PROBLEM TO WORK ON:
The required answer is each line in the entries below where "left" occurs.

PROVIDED RECORDS:
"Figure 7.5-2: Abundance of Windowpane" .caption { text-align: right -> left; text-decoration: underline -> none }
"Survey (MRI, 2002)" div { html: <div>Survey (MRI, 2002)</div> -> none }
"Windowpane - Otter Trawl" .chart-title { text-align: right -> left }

--

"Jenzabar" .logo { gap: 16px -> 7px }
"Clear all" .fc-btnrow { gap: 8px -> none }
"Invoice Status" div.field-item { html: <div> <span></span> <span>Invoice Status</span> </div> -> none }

---

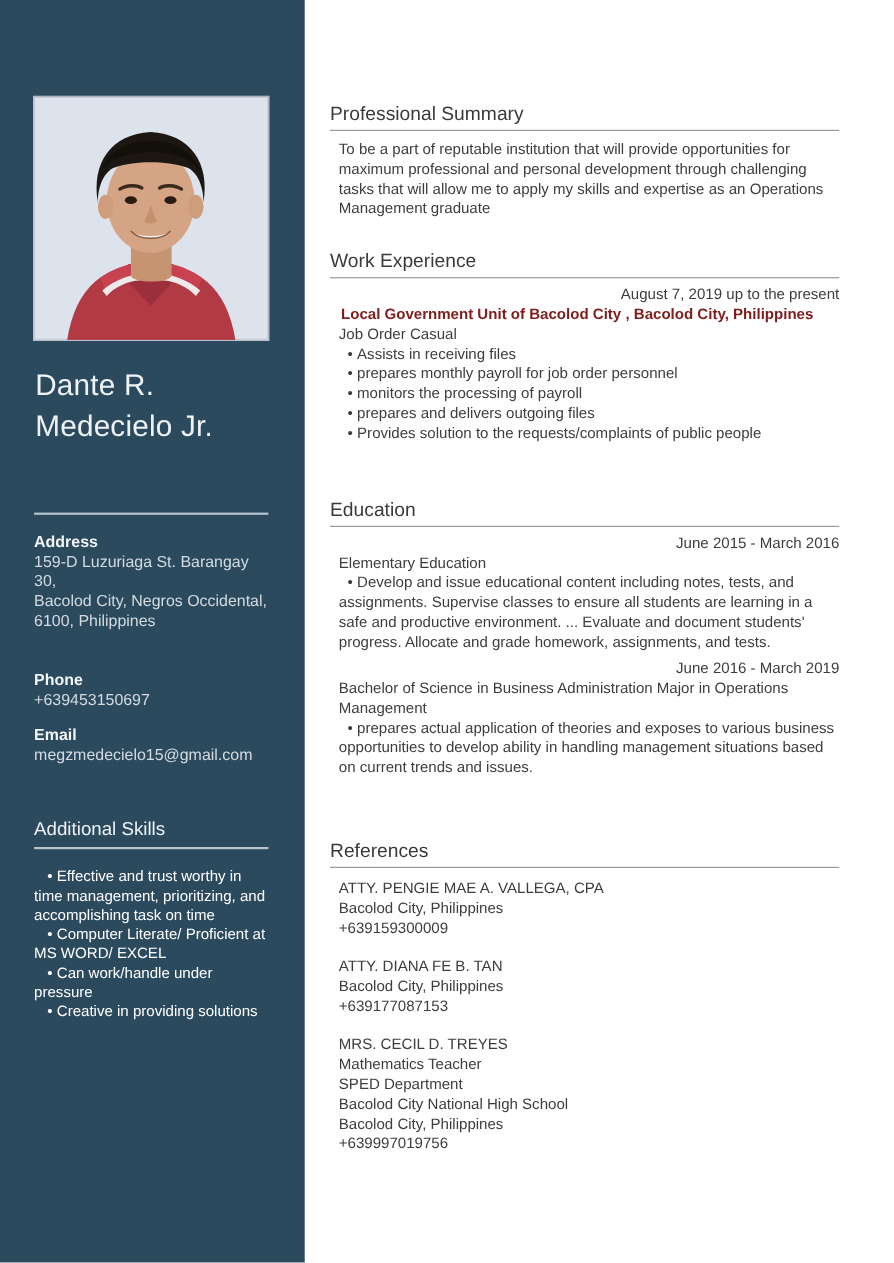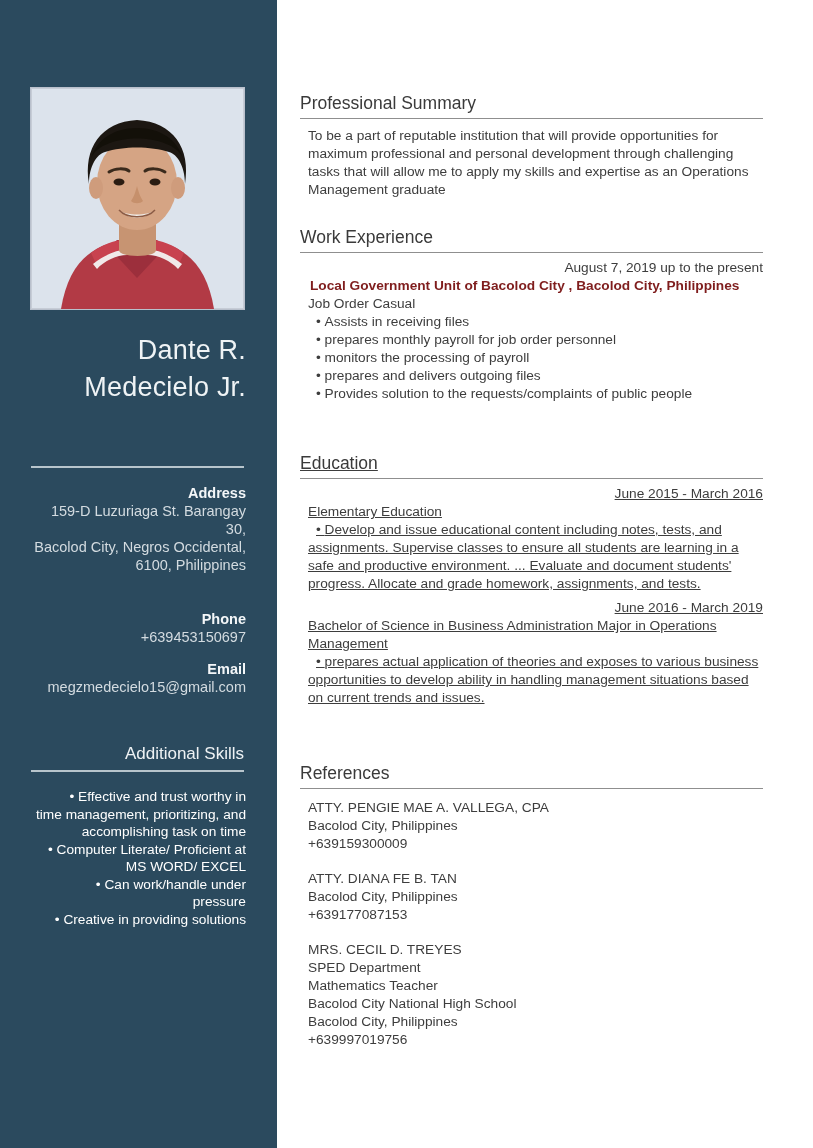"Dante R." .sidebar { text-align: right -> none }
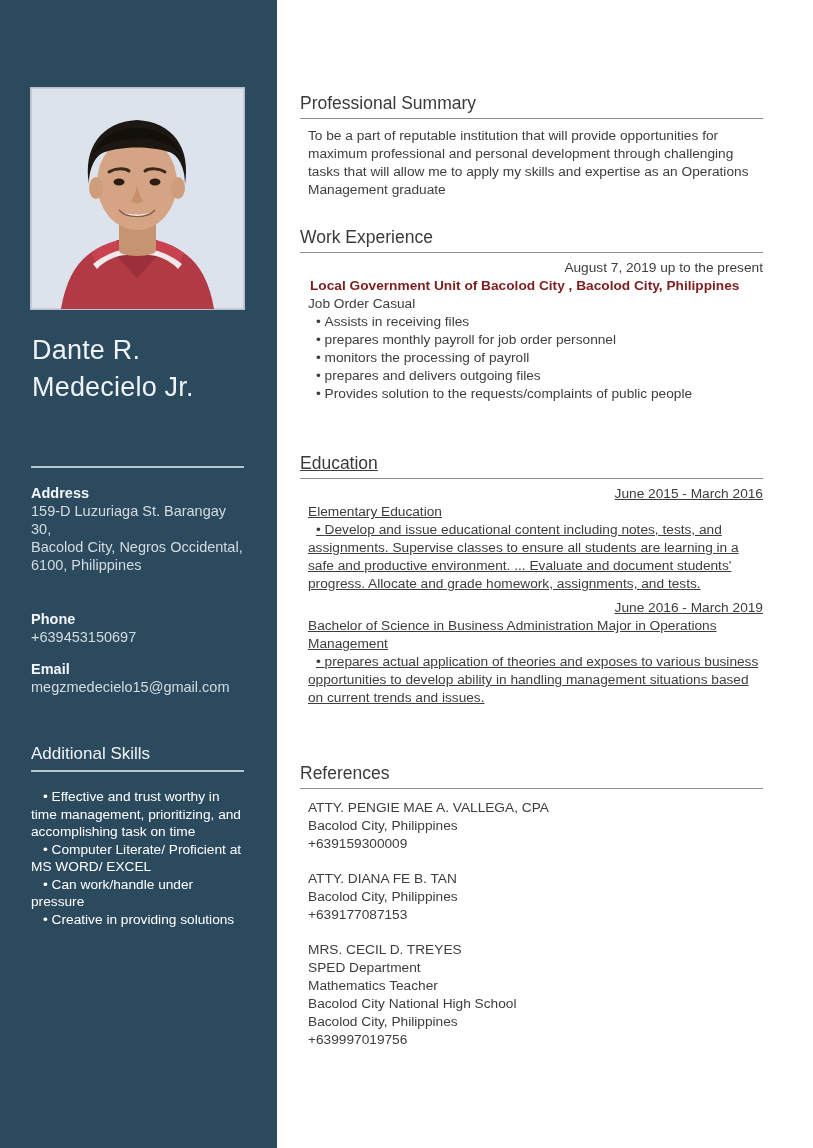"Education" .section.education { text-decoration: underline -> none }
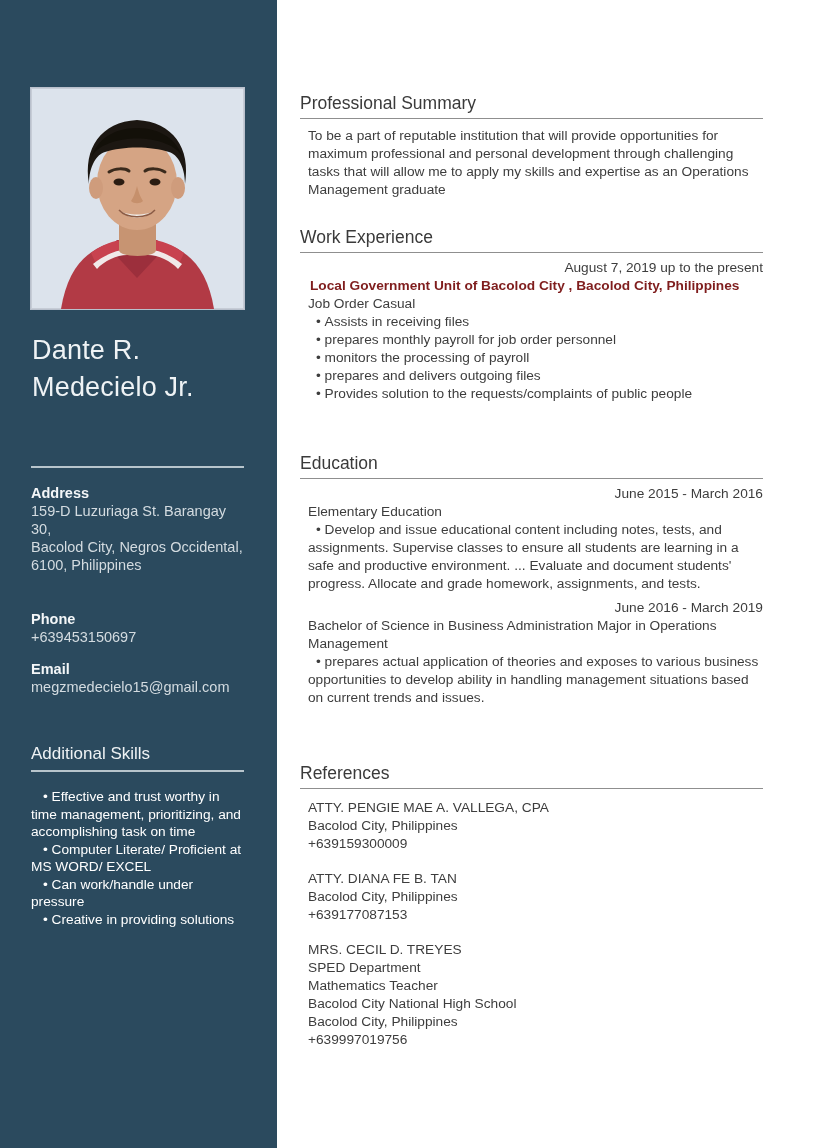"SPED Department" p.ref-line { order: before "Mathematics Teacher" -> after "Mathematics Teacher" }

ANSWER SECTION:
"Figure 7.5-2: Abundance of Windowpane" .caption { text-align: right -> left; text-decoration: underline -> none }
"Windowpane - Otter Trawl" .chart-title { text-align: right -> left }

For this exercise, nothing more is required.